SERBEST KÜRSÜSÜ OLACAK- Neler var Kadın Müzesi’nde?
İZMİR’de başlayıp Türkiye’nin birçok iline yayılan çok özel bir projeden bahsediyorum sizlere sık sık. ‘Akran Arabuluculuk ve Anlaşmazlık Çözümü’ bizim gibi her yönden farklı insanların oluşturduğu bir ülkede çok büyük önem taşıyor. Bakın, yıkmak kolay yapmak zor; ayırmak kolay birleştirmek zor...
Farkındaysanız, ülkemizde kargaşa veya kaos yaratmak isteyen hemen bir farklılığımızı getiriyor gündeme. Aslında biz o farklılığı yıllardır bilmemize, isimlerimizin farklı olması gibi kabullenmiş olmamıza rağmen, hadi bir gaza geliyoruz, ‘Vay sen bize bunu mu demek istedin’ ya da ‘bizi kendinden aşağıda mı görüyorsun’ veya ‘sen kim oluyorsun da bizi eleştiriyorsun’ diyerek olayı dönülmez noktaya doğru götürüyoruz. E, duygusal milletiz, özür dilenmeden, söylenen söz geri alınmadan rahat etmek de yok rahat vermek de... Dinlemeyen, anlamaya çalışmayan, barışçıl ve uzlaşmacı olmayan bireylerle toplum da, siyaset de barışçıl olamıyor o zaman...

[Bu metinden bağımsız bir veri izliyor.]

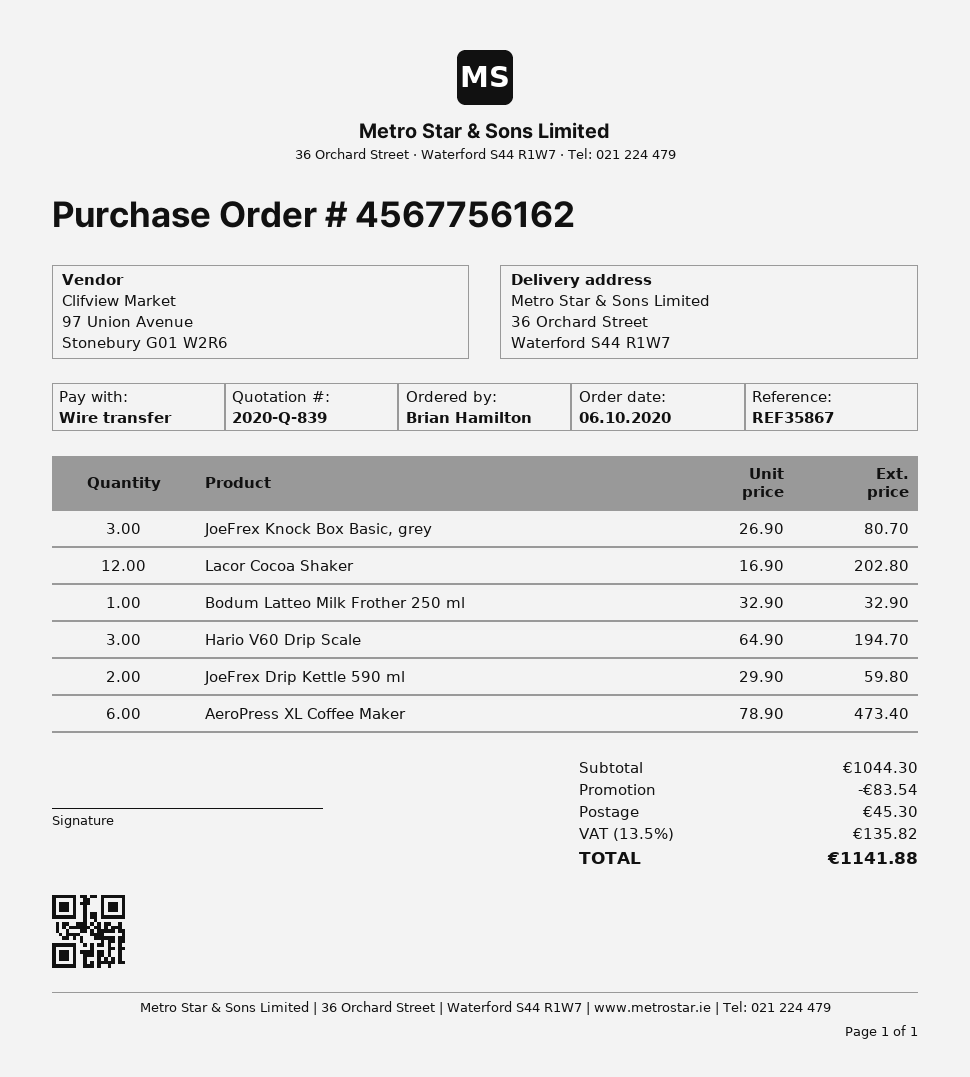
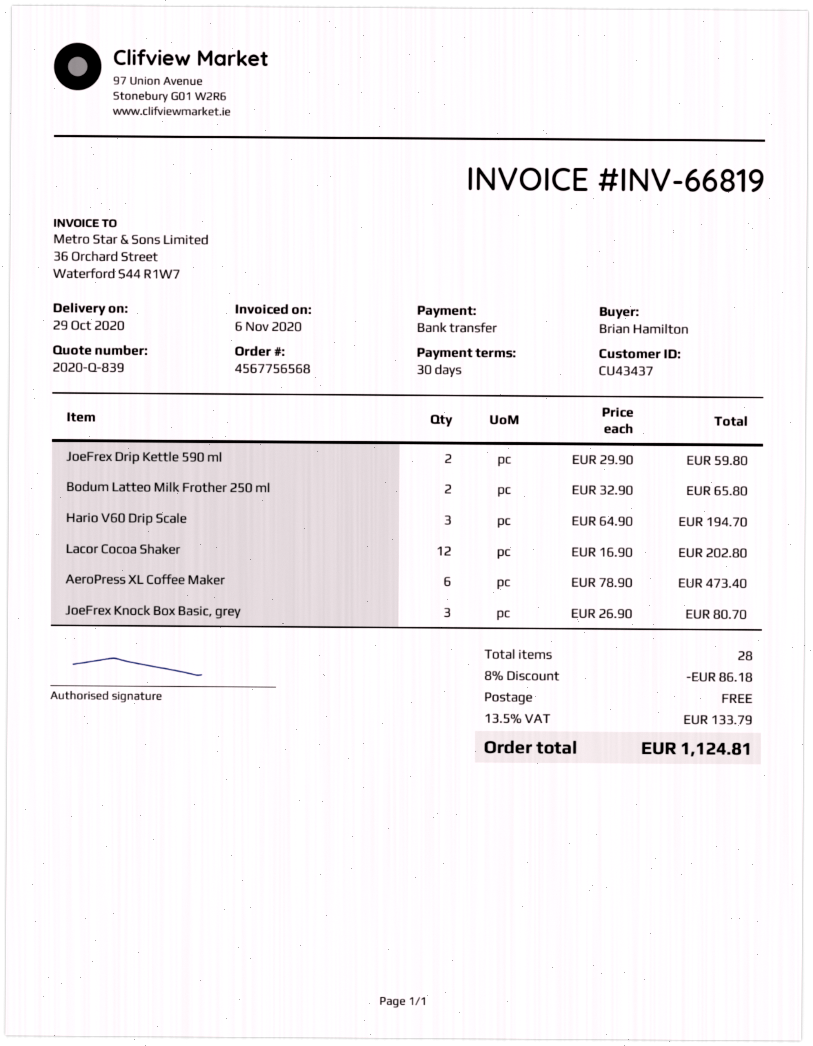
order number: 4567756162 -> 4567756568
Bodum Latteo Milk Frother 250 ml: 1 x 32.90 = 32.90 -> 2 x 32.90 = 65.80
discount: 83.54 -> 86.18
shipping: 45.30 -> 0.00
tax: 13.5% = 135.82 -> 13.5% = 133.79
total: 1141.88 -> 1124.81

Toplumsal dönüşüm çocuklarla başlayacak
Aslında bu büyük derdimizin de bir çaresi var. Ayrıştırıcı değil arabulucular yetiştirerek birleştiriciliği destekleyen, toplumsal barış ve diyalogu geliştirerek toplumsal dönüşümü gerçekleştirecek olan bu proje, okullardaki öğrencilere kendi içlerinden seçtikleri bir arabulucu eşliğinde birbirlerini anlamaları, dinlemeleri ve anlaşmalarını öğretiyor. Aslında kültürler arası diyalog, barış, birlikte yaşama ve geleceği inşa etme projesi de olan Akran Arabuluculuk ve Anlaşmazlık Çözümü, bu derdimize deva olabilecek bir proje… Geçtiğimiz günlerde Buca İlçe Milli Eğitim Müdürlüğü ve Dokuz Eylül Üniversitesi’nin birlikte yürüttüğü proje kapsamında Kültürpark Rotary Kulübü’nün desteğiyle Buca Ufuk İlköğretim Okulu’ndaki Arabulucuk Odası küçük bir törenle açıldı. Arabuluculuk eğitimi alan ve bunu taktıkları rozetle belirginleştiren öğrenciler çok heyecanlıydılar. Aynı şekilde projenin mimarı Prof. Dr. Abbas Türnüklü’nün katılımıyla, Aydın Efeler Anadolu Lisesi’nde de eğitimler tamamlandı ve Barışyapıcılık- Arabuluculuk Odası açıldı...
Eskisi gibi olmayacaklar
Göreceksiniz, bu okullar da sıkıntıların, anlaşmazlıkların azaldığı hatta yokolduğu diğer okullara benzeyecek yakında. Çünkü bir kere, uzlaşma ve diyalog sözcükleri girdi çocukların ve gençlerin dağarcıklarına, anlaşma kavramı sirayet etti ruhlarına... Artık isteseler de istemeseler de, eskisi gibi olmayacak, dünyaya farklı bir gözle bakacaklar. Daha önce gri çizgilerle ayrılan farklı renkler artık birbirine karışarak gökkuşağı oluşturacak beyinlerinde... Böylece de ayırmak, bölmek, farklılıkları sorun olarak göstermek isteyenler, artık kendilerine bu coğrafyadan iş çıkmayacağını anlayacaklar.